Charitable donations and cause-related affinity may be one, but Parker says systems like SocialVibe also create a platform for marketers and agencies to create other affinities with social media users that would make them want to spread their brands to the other people they socialize with online. Another way, he says, may be to align a consumer brand that has a relatively limited brand affinity with another that is likely to have far more traction.

"Say you're Sprint. Not many people are going to put a Sprint logo or a Sprint product on their personal page, but what if the Spring brand has an asset that people want to be involved with on an ongoing basis, like the NFL, or NASCAR or music," he explains. "We can put three or four assets into Social Vibe and see how a NASCAR sponsorship performs or the NFL, or something that will connect with consumers in their social media world."

If that sounds a lot like sponsorship, Parker says it is--but that's only because it's the most obvious application. The unknown opportunity, he says, is if agencies and marketers can figure out ways of developing new kinds of brand assets that may lead consumers to support, endorse and spread the word for their brands.

That's largely what Interpublic appears interested in doing. While precise details of its deal with SocialVibe have not been disclosed, Interpublic said it would be "featuring" SocialVibe in its Emerging Media Lab, and that it would establish it as an "offering for our agency partners."

The deal is the most public support to date for SocialVibe, which had been stealthily developing its business model until it took its beta public in May.

In December 2007, it got bankrolled with a $4.2 million round of funding from venture capital firm Redpoint Ventures, after nearly a year of development by Marchese and his partner Kurt Johnson. Johnson, who is SocialVibe's chairman and CEO, was CEO of the Fastclick online advertising network, until he sold it to ValueClick in 2005 in a deal valued at $214 million.

Marchese--whose boyishly good looks make him look even younger than he is at 27--is something of a digital marketing wunderkind, who also has been a regular columnist on MediaPost's "Online Spin Board" for the past couple of years. He will be emcee of MediaPost's OMMA Global conference in New York in September, and has become one of the best networked young digital marketing Turks on Madison Avenue.

As persuasive as Marchese has been, and as sensible as SocialVibe's business model may seem, GS&P's Parker says it doesn't guarantee success.

"He's a smart kid for sure, and I think they have an interesting opportunity.

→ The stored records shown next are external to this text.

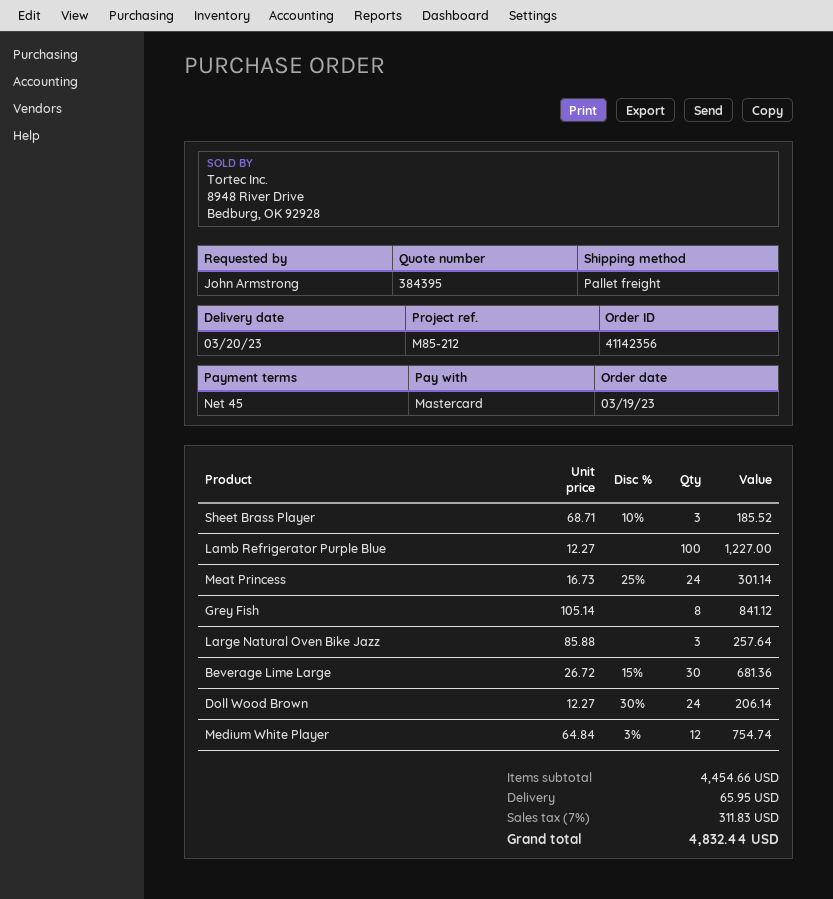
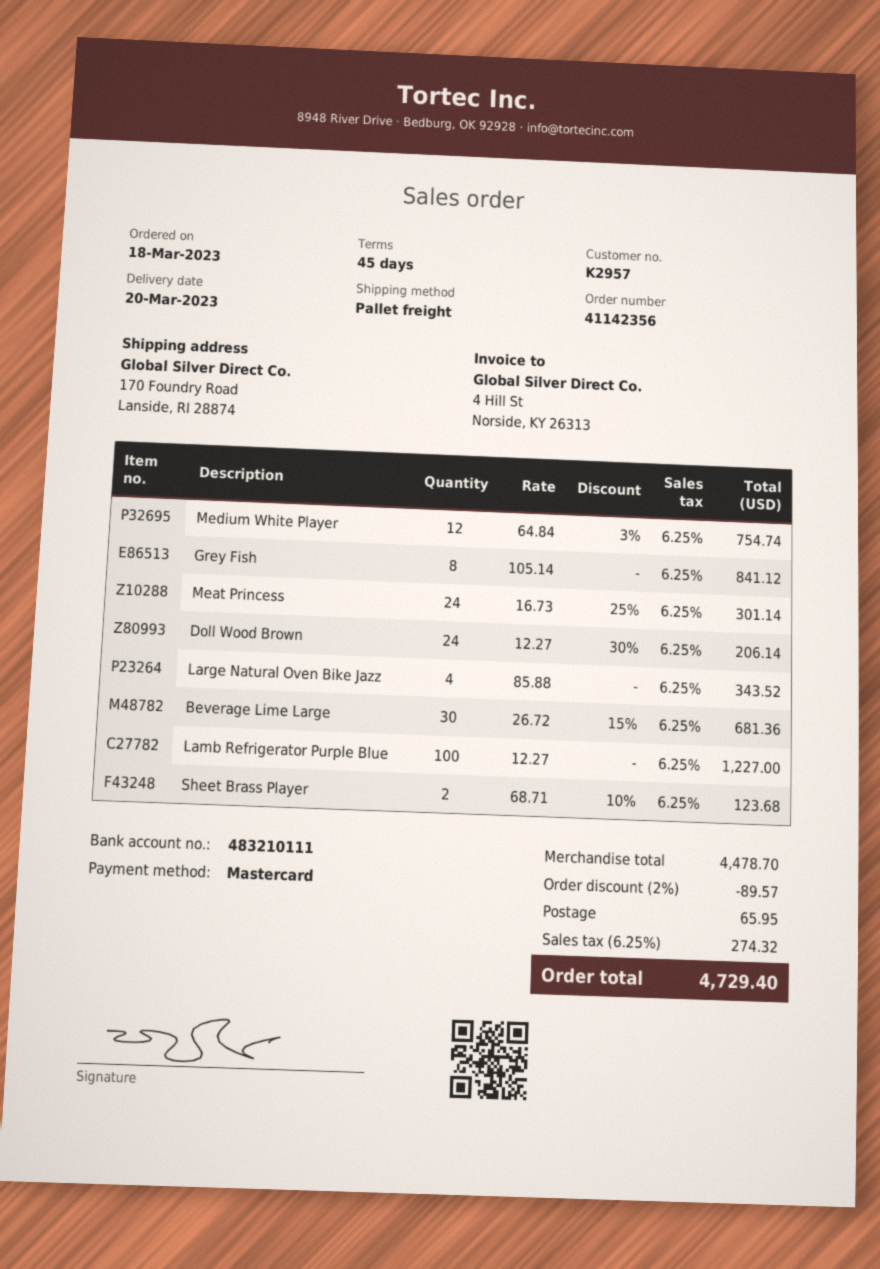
order date: 2023-03-19 -> 2023-03-18
Sheet Brass Player: 3 x 68.71 - 10% = 185.52 -> 2 x 68.71 - 10% = 123.68
Large Natural Oven Bike Jazz: 3 x 85.88 = 257.64 -> 4 x 85.88 = 343.52
subtotal: 4454.66 -> 4478.70
discount: none -> 2% = 89.57
tax: 7% = 311.83 -> 6.25% = 274.32
total: 4832.44 -> 4729.40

And you can see a day down the road when they are able to connect brands with all these micro celebrities in social media. It could be the new industry model," he says, adding that it "still remains to be seen" whether SocialVibe can pull it off.

"The big question is that in order for a marketplace to work, you have to have assets that are available, and there has to be enough material so that when consumers come, they say, 'Well, there's a lot of stuff I want to be socially involved with.' And it will only work for our clients if there's enough traffic and interest from them. If 100 people come there and only then that say they are interested in NASCAR and Sprint, that's nice--but it's just not going to work for us."